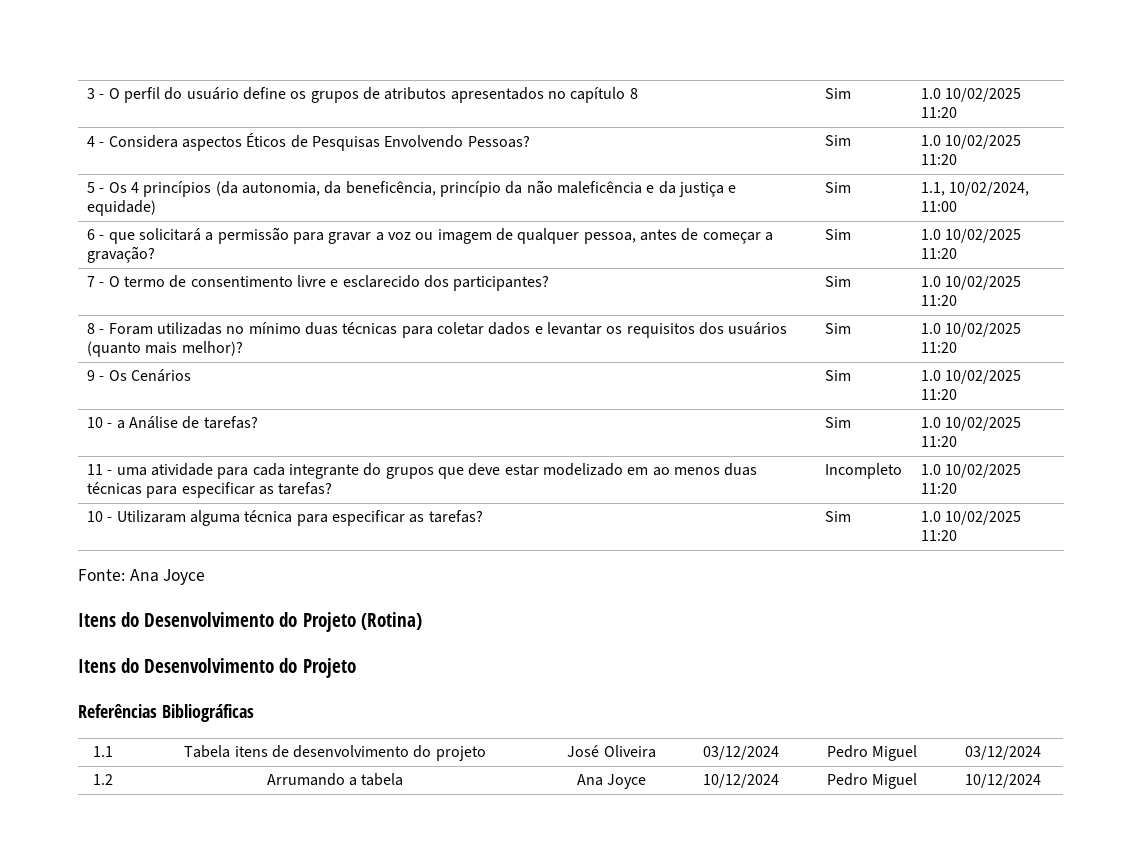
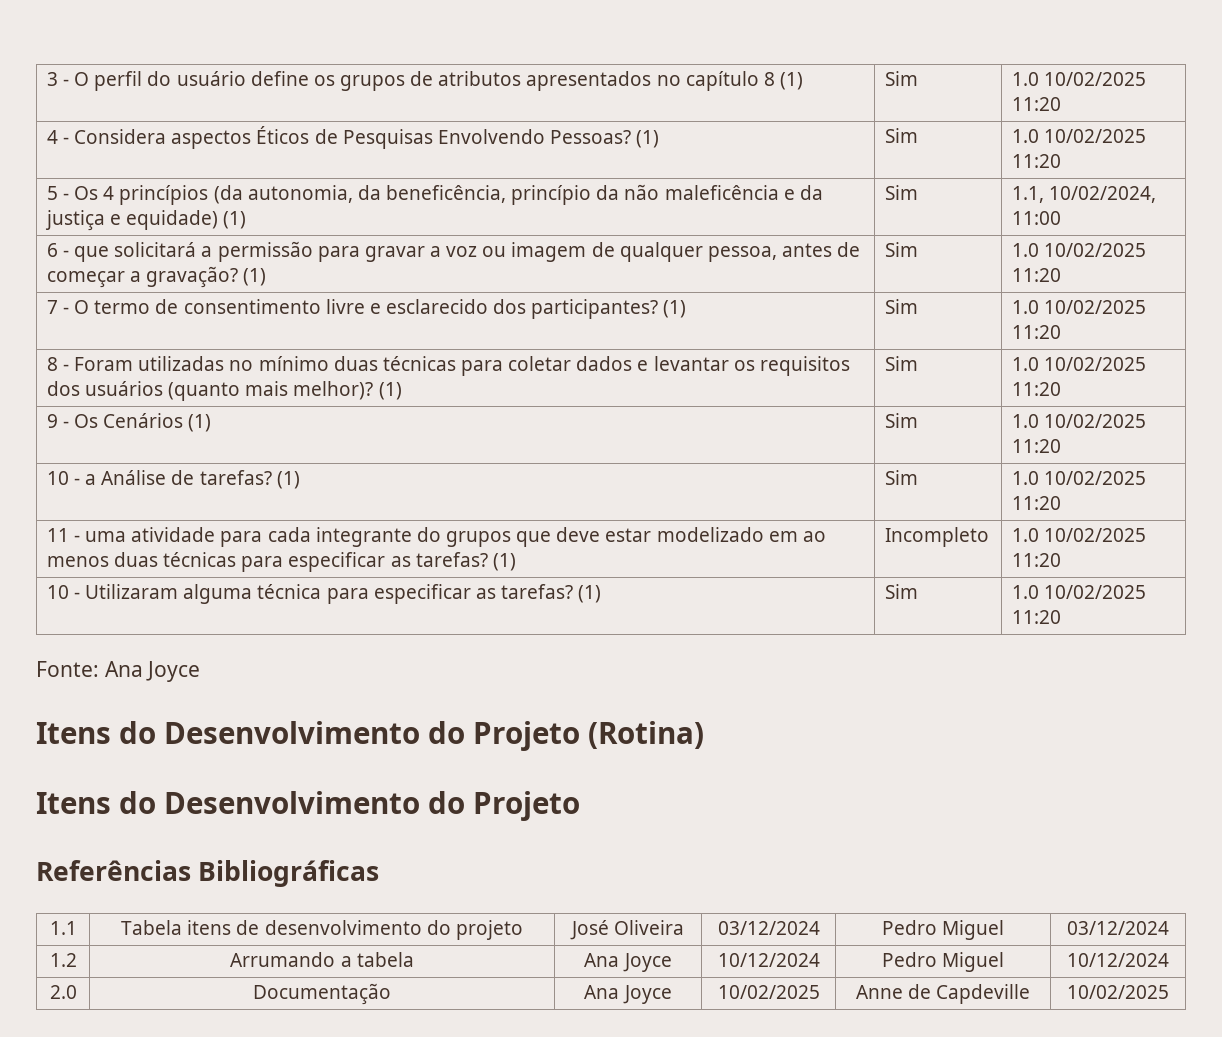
- 3 - O perfil do usuário define os grupos de atributos apresentados no capítulo 8 | Sim | 1.0 10/02/2025 11:20
+ 3 - O perfil do usuário define os grupos de atributos apresentados no capítulo 8 (1) | Sim | 1.0 10/02/2025 11:20
- 4 - Considera aspectos Éticos de Pesquisas Envolvendo Pessoas? | Sim | 1.0 10/02/2025 11:20
+ 4 - Considera aspectos Éticos de Pesquisas Envolvendo Pessoas? (1) | Sim | 1.0 10/02/2025 11:20
- 5 - Os 4 princípios (da autonomia, da beneficência, princípio da não maleficência e da justiça e equidade) | Sim | 1.1, 10/02/2024, 11:00
+ 5 - Os 4 princípios (da autonomia, da beneficência, princípio da não maleficência e da justiça e equidade) (1) | Sim | 1.1, 10/02/2024, 11:00
- 6 - que solicitará a permissão para gravar a voz ou imagem de qualquer pessoa, antes de começar a gravação? | Sim | 1.0 10/02/2025 11:20
+ 6 - que solicitará a permissão para gravar a voz ou imagem de qualquer pessoa, antes de começar a gravação? (1) | Sim | 1.0 10/02/2025 11:20
- 7 - O termo de consentimento livre e esclarecido dos participantes? | Sim | 1.0 10/02/2025 11:20
+ 7 - O termo de consentimento livre e esclarecido dos participantes? (1) | Sim | 1.0 10/02/2025 11:20
- 8 - Foram utilizadas no mínimo duas técnicas para coletar dados e levantar os requisitos dos usuários (quanto mais melhor)? | Sim | 1.0 10/02/2025 11:20
+ 8 - Foram utilizadas no mínimo duas técnicas para coletar dados e levantar os requisitos dos usuários (quanto mais melhor)? (1) | Sim | 1.0 10/02/2025 11:20
- 9 - Os Cenários | Sim | 1.0 10/02/2025 11:20
+ 9 - Os Cenários (1) | Sim | 1.0 10/02/2025 11:20
- 10 - a Análise de tarefas? | Sim | 1.0 10/02/2025 11:20
+ 10 - a Análise de tarefas? (1) | Sim | 1.0 10/02/2025 11:20
- 11 - uma atividade para cada integrante do grupos que deve estar modelizado em ao menos duas técnicas para especificar as tarefas? | Incompleto | 1.0 10/02/2025 11:20
+ 11 - uma atividade para cada integrante do grupos que deve estar modelizado em ao menos duas técnicas para especificar as tarefas? (1) | Incompleto | 1.0 10/02/2025 11:20
- 10 - Utilizaram alguma técnica para especificar as tarefas? | Sim | 1.0 10/02/2025 11:20
+ 10 - Utilizaram alguma técnica para especificar as tarefas? (1) | Sim | 1.0 10/02/2025 11:20
+ 2.0 | Documentação | Ana Joyce | 10/02/2025 | Anne de Capdeville | 10/02/2025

········

**Problem details**
Output the entries above verbatim. Omit the images.

**Written solution**
- 3 - O perfil do usuário define os grupos de atributos apresentados no capítulo 8 | Sim | 1.0 10/02/2025 11:20
+ 3 - O perfil do usuário define os grupos de atributos apresentados no capítulo 8 (1) | Sim | 1.0 10/02/2025 11:20
- 4 - Considera aspectos Éticos de Pesquisas Envolvendo Pessoas? | Sim | 1.0 10/02/2025 11:20
+ 4 - Considera aspectos Éticos de Pesquisas Envolvendo Pessoas? (1) | Sim | 1.0 10/02/2025 11:20
- 5 - Os 4 princípios (da autonomia, da beneficência, princípio da não maleficência e da justiça e equidade) | Sim | 1.1, 10/02/2024, 11:00
+ 5 - Os 4 princípios (da autonomia, da beneficência, princípio da não maleficência e da justiça e equidade) (1) | Sim | 1.1, 10/02/2024, 11:00
- 6 - que solicitará a permissão para gravar a voz ou imagem de qualquer pessoa, antes de começar a gravação? | Sim | 1.0 10/02/2025 11:20
+ 6 - que solicitará a permissão para gravar a voz ou imagem de qualquer pessoa, antes de começar a gravação? (1) | Sim | 1.0 10/02/2025 11:20
- 7 - O termo de consentimento livre e esclarecido dos participantes? | Sim | 1.0 10/02/2025 11:20
+ 7 - O termo de consentimento livre e esclarecido dos participantes? (1) | Sim | 1.0 10/02/2025 11:20
- 8 - Foram utilizadas no mínimo duas técnicas para coletar dados e levantar os requisitos dos usuários (quanto mais melhor)? | Sim | 1.0 10/02/2025 11:20
+ 8 - Foram utilizadas no mínimo duas técnicas para coletar dados e levantar os requisitos dos usuários (quanto mais melhor)? (1) | Sim | 1.0 10/02/2025 11:20
- 9 - Os Cenários | Sim | 1.0 10/02/2025 11:20
+ 9 - Os Cenários (1) | Sim | 1.0 10/02/2025 11:20
- 10 - a Análise de tarefas? | Sim | 1.0 10/02/2025 11:20
+ 10 - a Análise de tarefas? (1) | Sim | 1.0 10/02/2025 11:20
- 11 - uma atividade para cada integrante do grupos que deve estar modelizado em ao menos duas técnicas para especificar as tarefas? | Incompleto | 1.0 10/02/2025 11:20
+ 11 - uma atividade para cada integrante do grupos que deve estar modelizado em ao menos duas técnicas para especificar as tarefas? (1) | Incompleto | 1.0 10/02/2025 11:20
- 10 - Utilizaram alguma técnica para especificar as tarefas? | Sim | 1.0 10/02/2025 11:20
+ 10 - Utilizaram alguma técnica para especificar as tarefas? (1) | Sim | 1.0 10/02/2025 11:20
+ 2.0 | Documentação | Ana Joyce | 10/02/2025 | Anne de Capdeville | 10/02/2025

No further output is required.